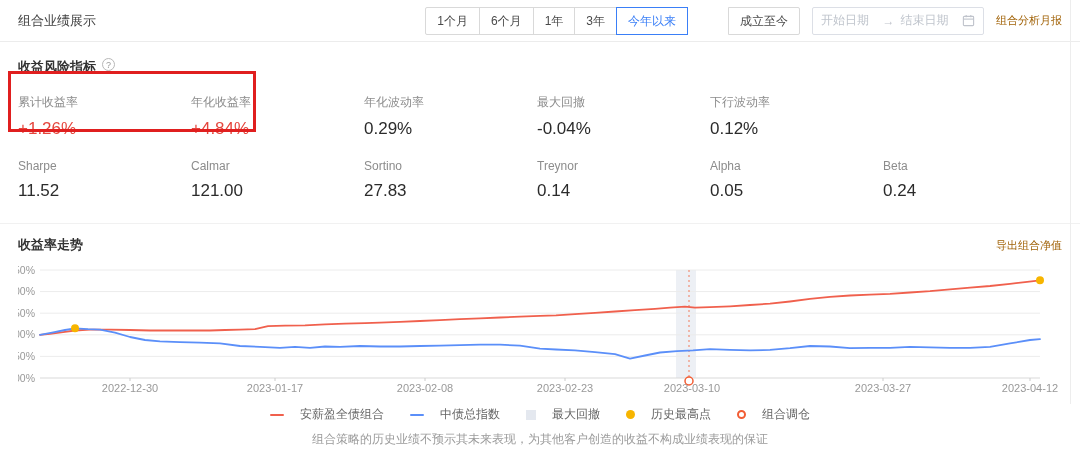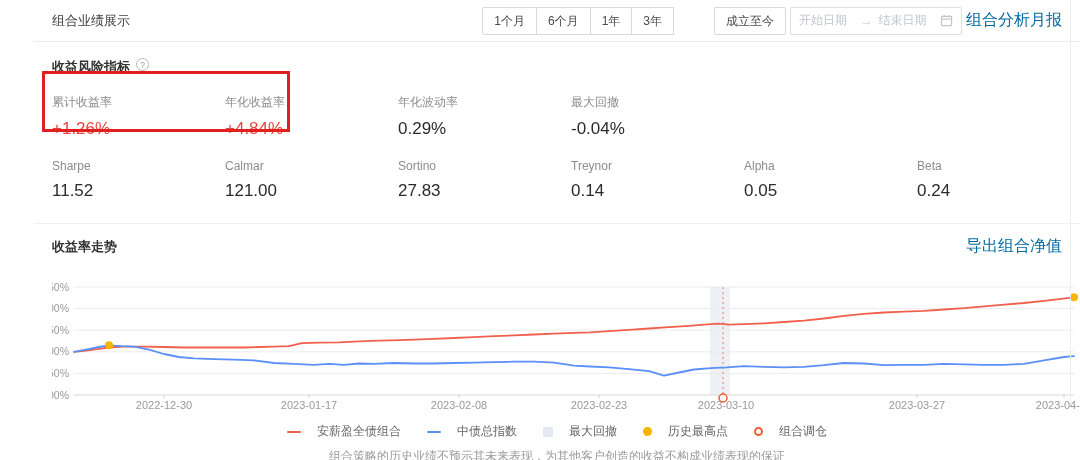"组合业绩展示" .page { padding-left: 34px -> none }
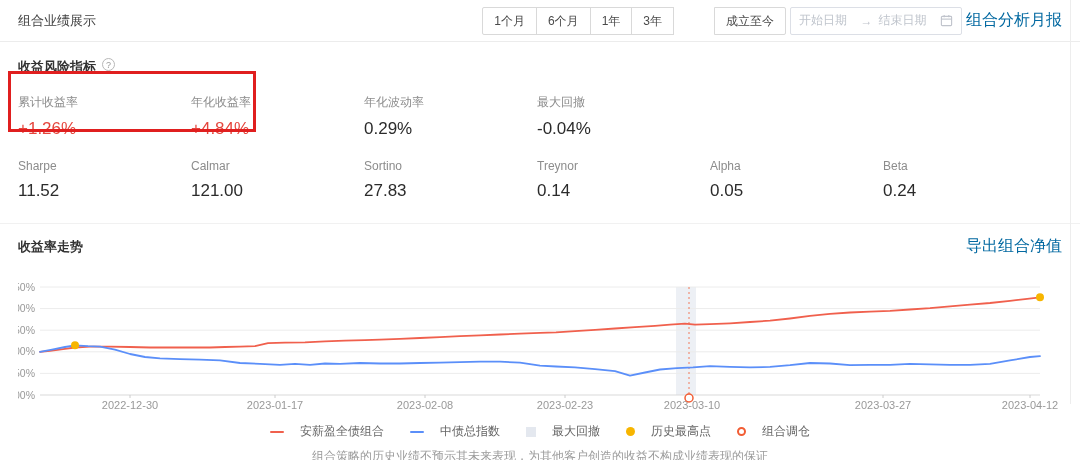"1个月" .controls { gap: 4px -> 12px }
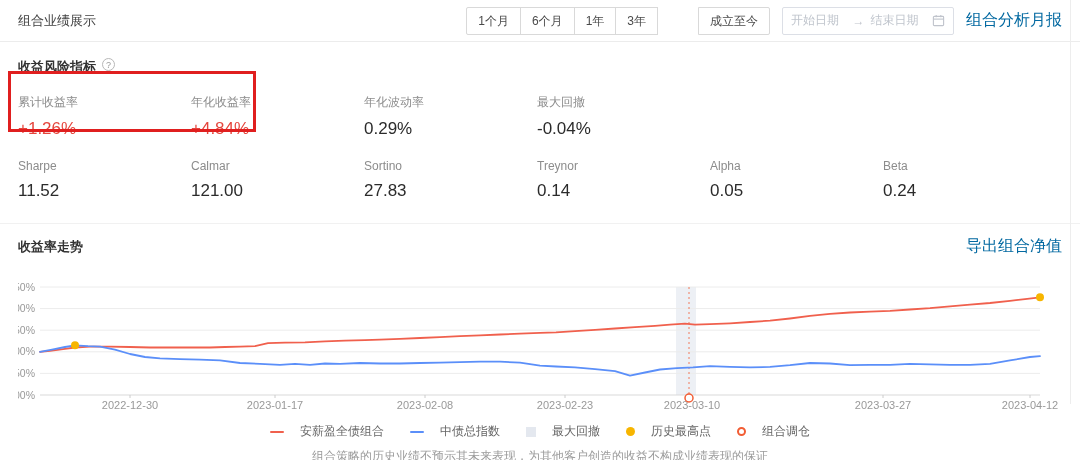"今年以来" button.btn { html: none -> <button>今年以来</button> }
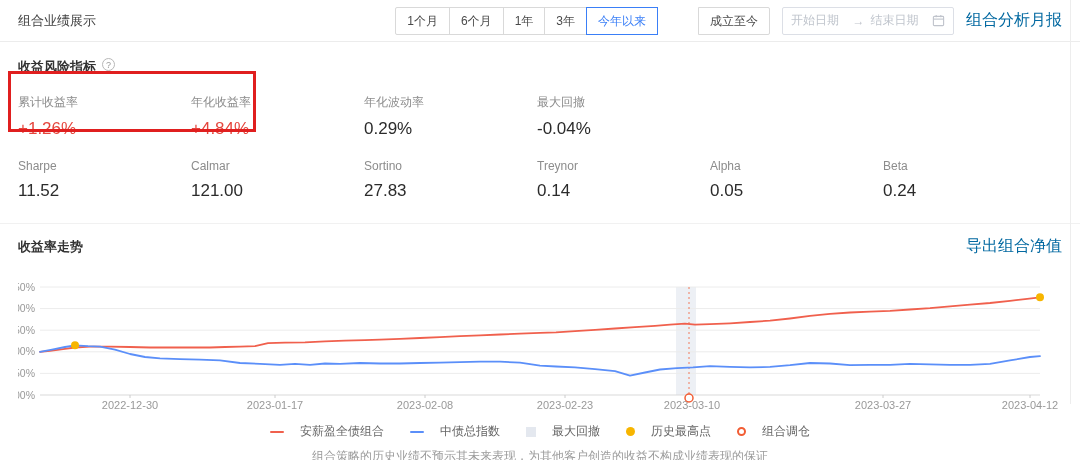"组合分析月报" .link { color: #0369a1 -> #a16207; font-size: 16px -> 11px }
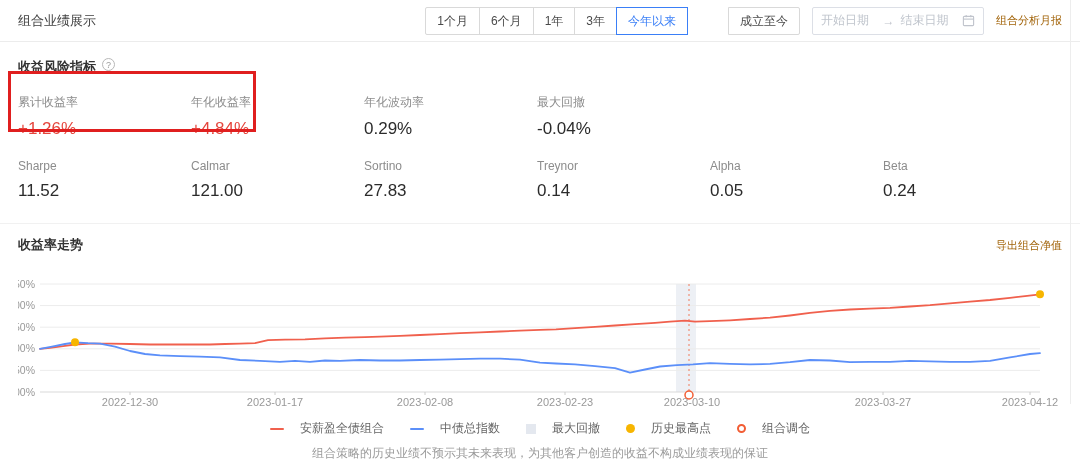"下行波动率" div.mcell { html: none -> <div> <div>下行波动率</div> <div>0.12%</div> </div> }
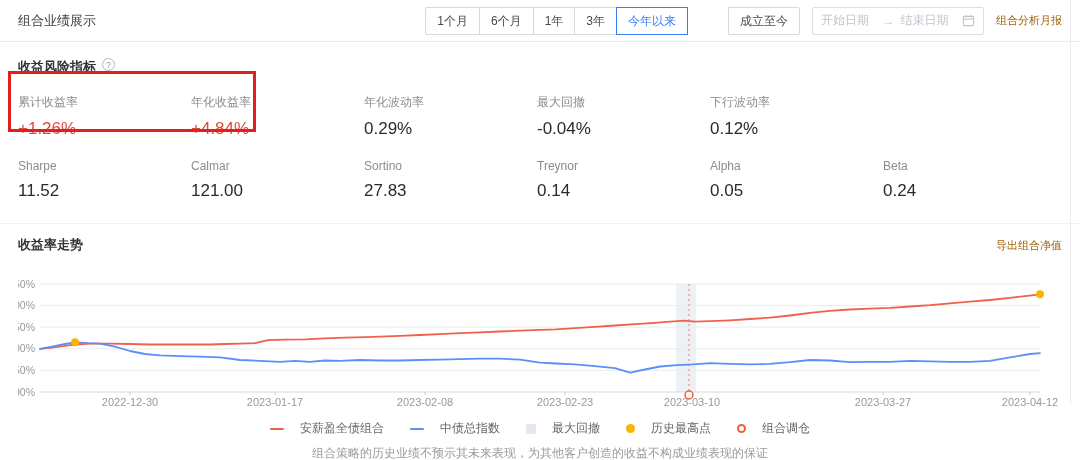"收益率走势" .trend-head { margin-bottom: 20px -> 6px }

* **Work instructions**: Quote, word for word and nothing more, every line from the line with "none -> <div>" to the end of the entries, including both ends; skip any pictures.

* **Answer for the task**:
"下行波动率" div.mcell { html: none -> <div> <div>下行波动率</div> <div>0.12%</div> </div> }
"收益率走势" .trend-head { margin-bottom: 20px -> 6px }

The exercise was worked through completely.